Yves Jean Bonnefoy (24 June 1923, Tours – 1 July 2016 Paris) was a French poet and art historian. He also published a number of translations, most notably the plays of William Shakespeare which are considered among the best in French. He was professor at the Collège de France from 1981 to 1993 and is the author of several works on art, art history, and artists including Miró and Giacometti, and a monograph on Paris-based Iranian artist Farhad Ostovani. The Encyclopædia Britannica states that Bonnefoy was ″perhaps the most important French poet of the latter half of the 20th century.″

Life and career
Bonnefoy was born in Tours, Indre-et-Loire, the son of Marius Elie Bonnefoy, a railroad worker, and Hélène Maury, a teacher. He studied mathematics and philosophy at the Universities of Poitiers and the Sorbonne in Paris. After the Second World War he travelled in Europe and the United States and studied art history. From 1945 to 1947 he was associated with the Surrealists in Paris (a short-lived influence that is at its strongest in his first published work, Traité du pianiste (1946)). But it was with the highly personal  (On the Motion and Immobility of Douve, 1953) that Bonnefoy found his voice and that his name first came to public notice. Bonnefoy's style is remarkable for the deceptive simplicity of its vocabulary.

Bonnefoy's work has been translated into English by, among others, Emily Grosholz, Galway Kinnell, John Naughton, Alan Baker, Hoyt Rogers, Antony Rudolf, Beverley Bie Brahic and Richard Stamelmann. In 1967 he joined with André du Bouchet, Gaëtan Picon, and Louis-René des Forêts to found L'éphémère, a journal of art and literature. Commenting on his work, Bonnefoy has said:

He taught literature at a number of universities in Europe and in the USA: Brandeis University, Waltham, Massachusetts (1962–64); Centre Universitaire, Vincennes (1969–1970); Johns Hopkins University, Baltimore; Princeton University, New Jersey; University of Connecticut, Storrs, Connecticut;Yale University, New Haven, Connecticut; University of Geneva; University of Nice (1973–1976); University of Provence, Aix (1979–1981); and Graduate Center, City University of New York, where he was made an honorary member of the Academy of the Humanities and Sciences. In 1981, following the death of Roland Barthes, he was given the chair of comparative study of poetry at the Collège de France.

Bonnefoy continued to work closely with painters throughout his career and wrote prefaces for artists’ books, including those by his friend Miklos Bokor.

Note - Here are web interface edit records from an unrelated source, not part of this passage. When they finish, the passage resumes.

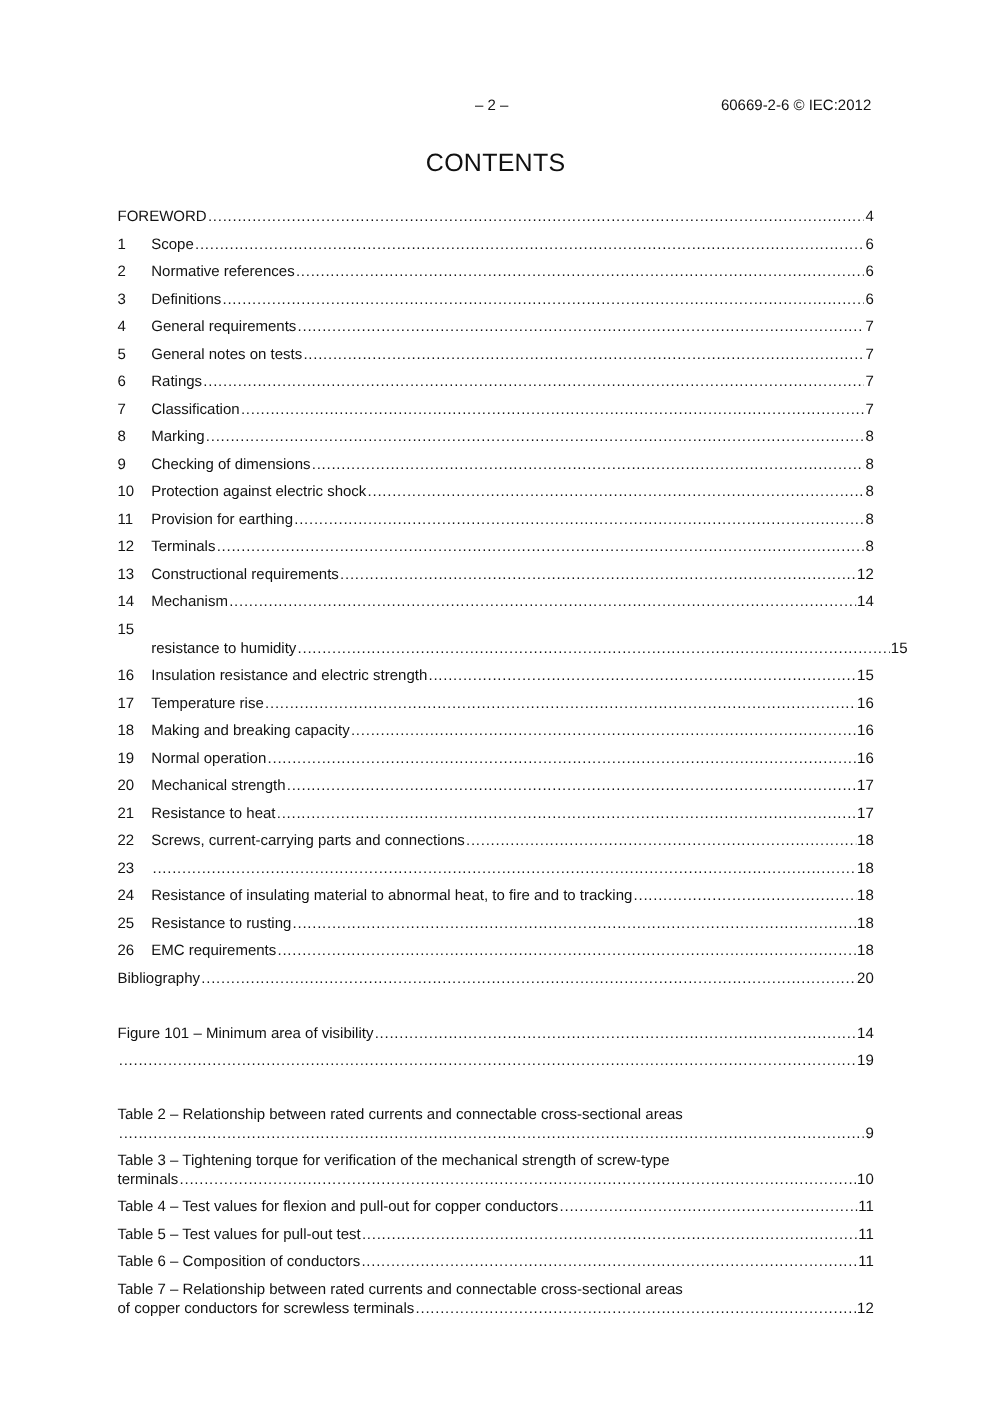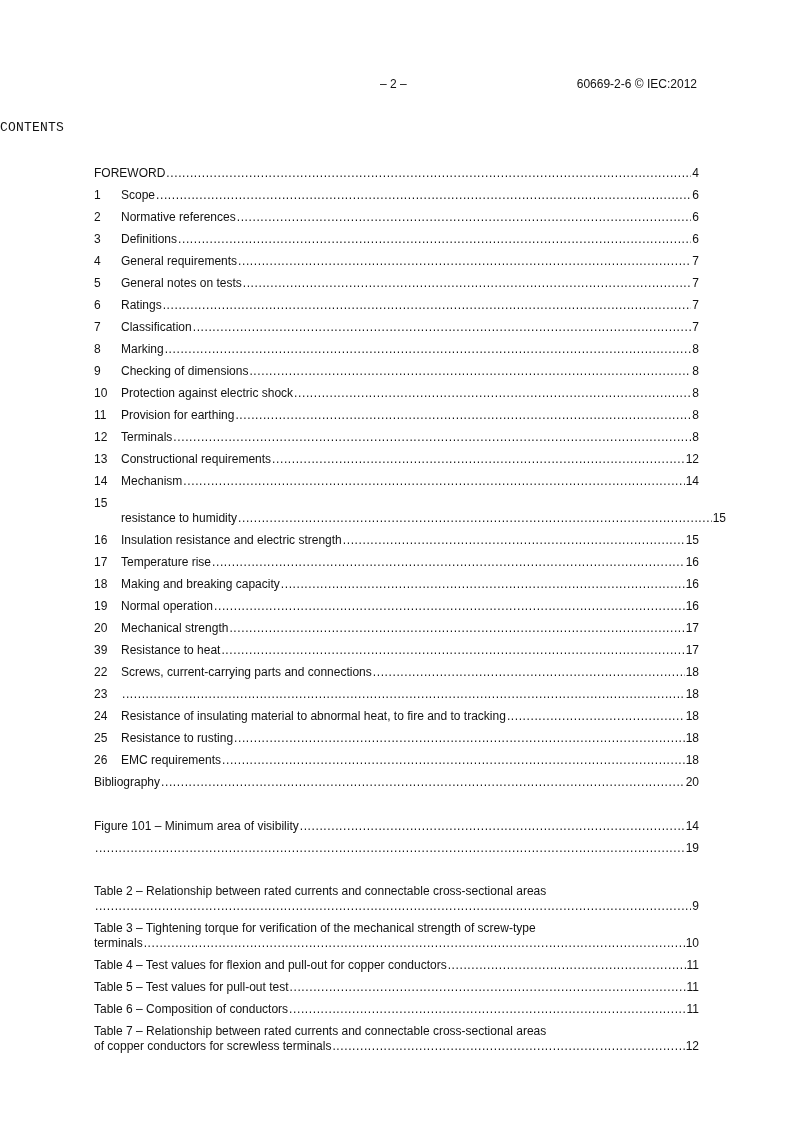"CONTENTS" .title { font-family: Liberation Mono, monospace -> none; font-size: 13px -> 20px; text-align: left -> center }
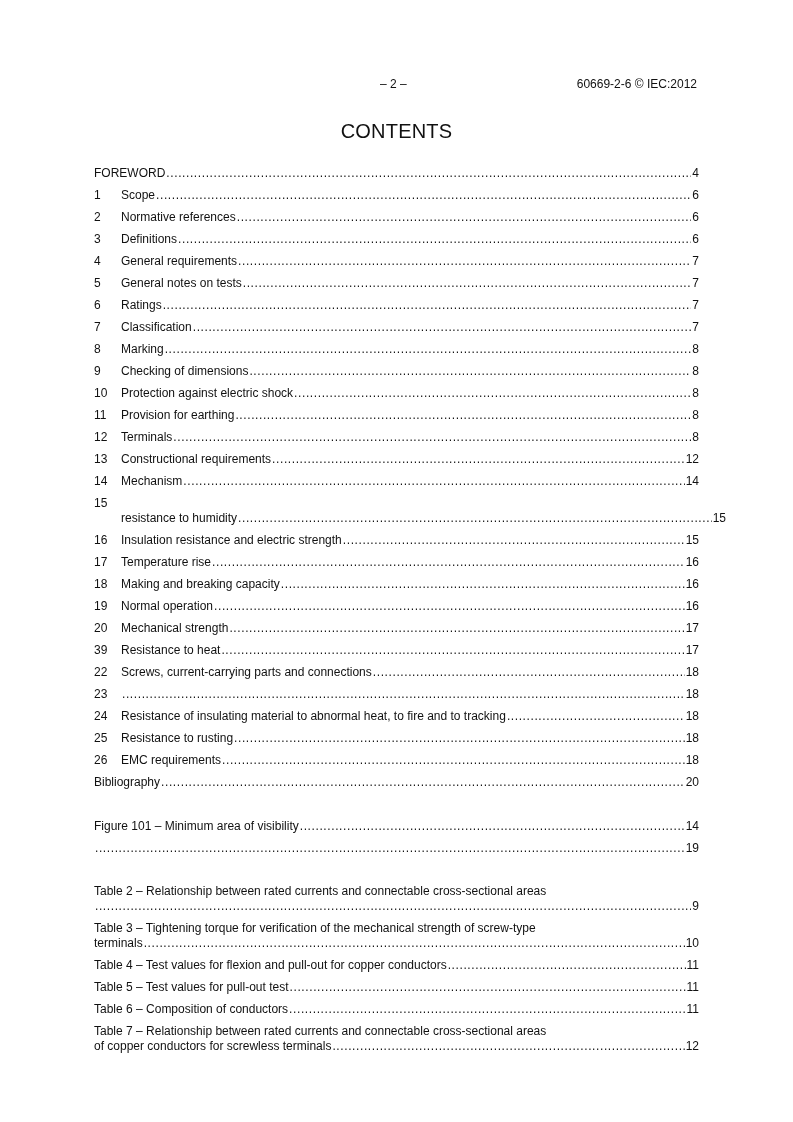"39" span.num { text: 39 -> 21 }
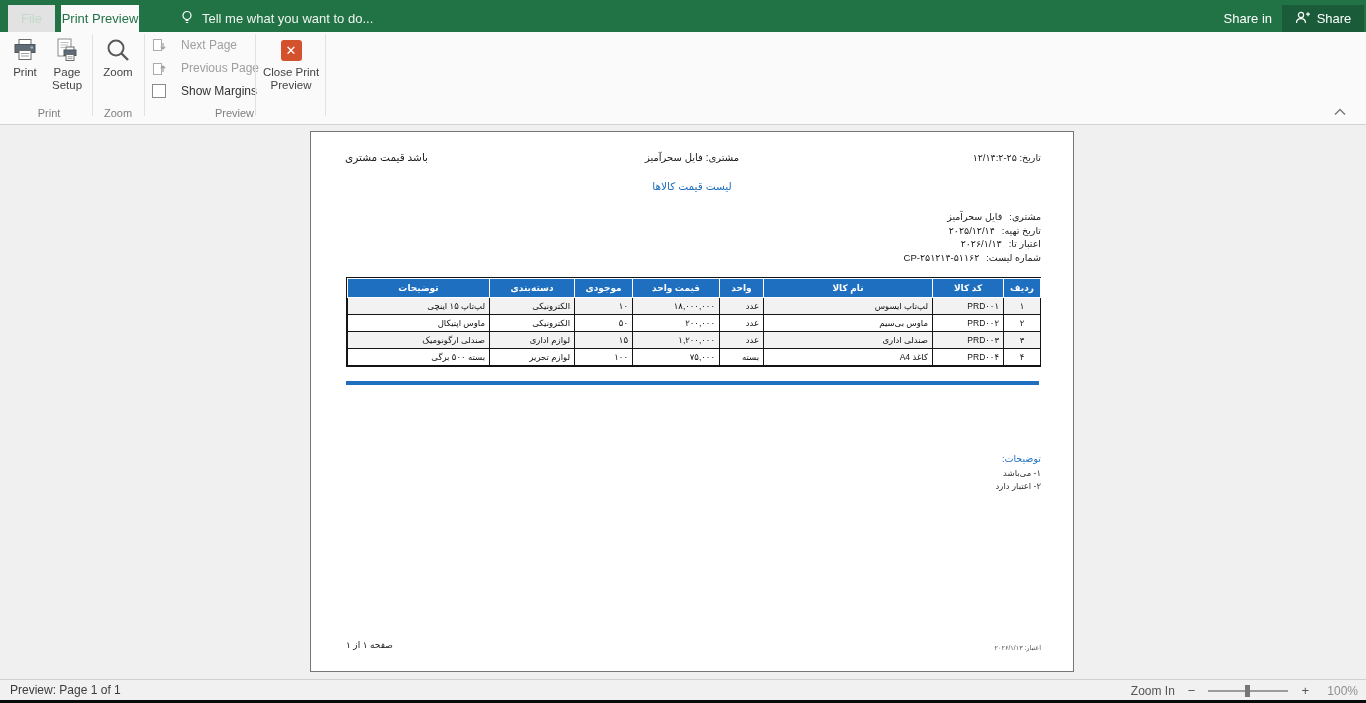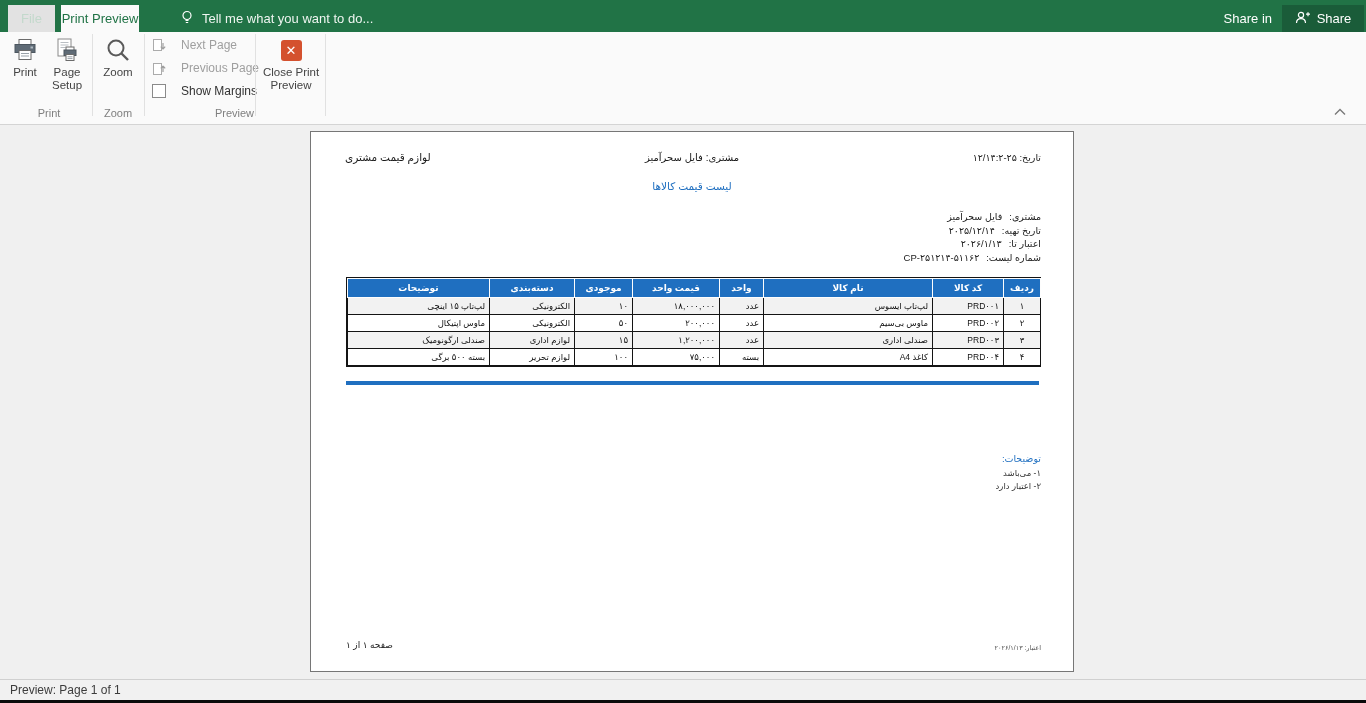"لوازم قیمت مشتری" div.ph-left { text: لوازم -> باشد }
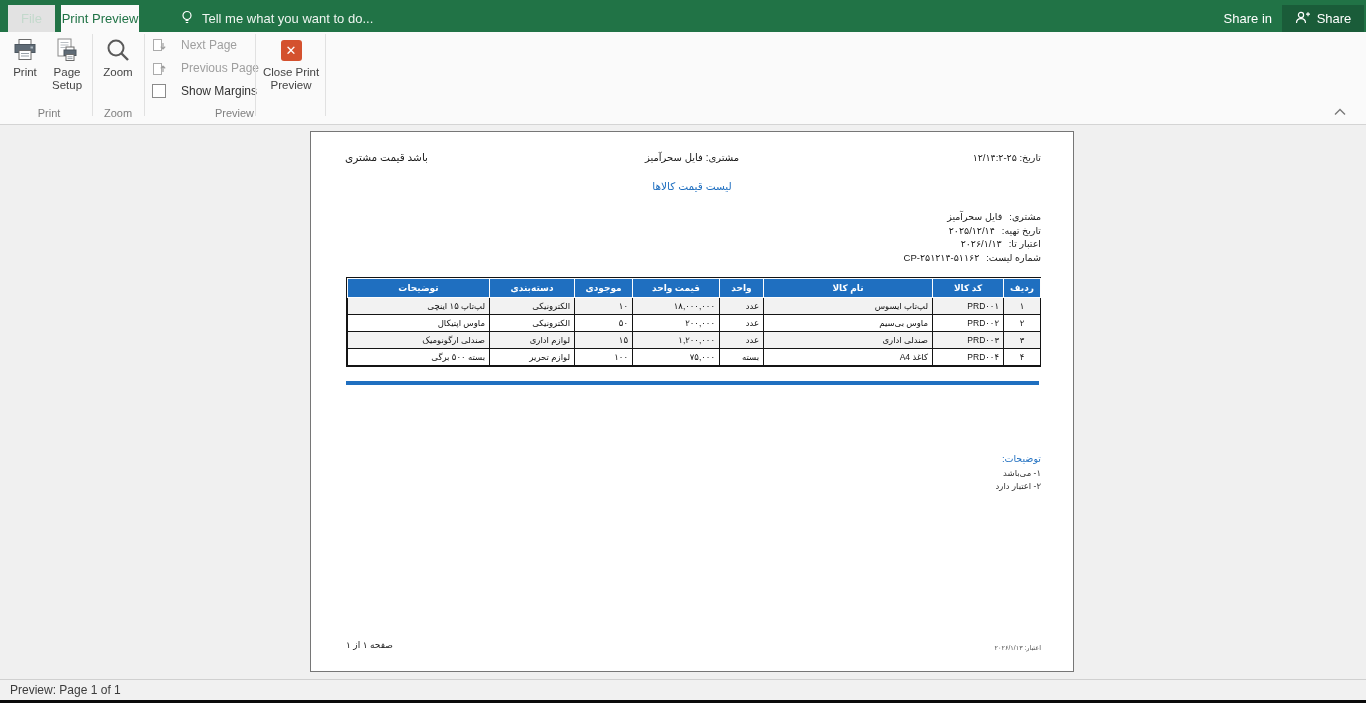"Zoom In" div.sbzoom { html: none -> <div> <span>Zoom In</span> <span>−</span> <span> <span></span> <span></span> </span> <span>+</span> <span>100%</span> </div> }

Bonnefoy died on 1 July 2016 at the age of 93 in Paris. President François Hollande stated of Bonnefoy on his death that he would be remembered for "elevating our language to its supreme degree of precision and beauty".

Awards and honours
Bonnefoy was honoured with a number of prizes throughout his creative life. Early on he was awarded the Prix des Critiques in 1971. Ten years later, in 1981, The French Academy gave him its grand prize, which was soon followed by the Goncourt Prize for Poetry in 1987. Over the next 15 years, Bonnefoy was awarded both the Prix mondial Cino Del Duca and the Balzan Prize (for Art History and Art Criticism in Europe) in 1995, the Golden Wreath of Struga Poetry Evenings in 1999, and the Grand Prize of the First Masaoka Shiki International Haiku Awards in 2000. Toward the final years of his life, Bonnefoy was recognized with the Franz Kafka Prize in 2007 and, in 2011, he received the Griffin Lifetime Recognition Award, presented by the trustees of the Griffin Poetry Prize. In 2014, he was co-winner of the Janus Pannonius International Poetry Prize. He won the 2015 International Nonino Prize in Italy.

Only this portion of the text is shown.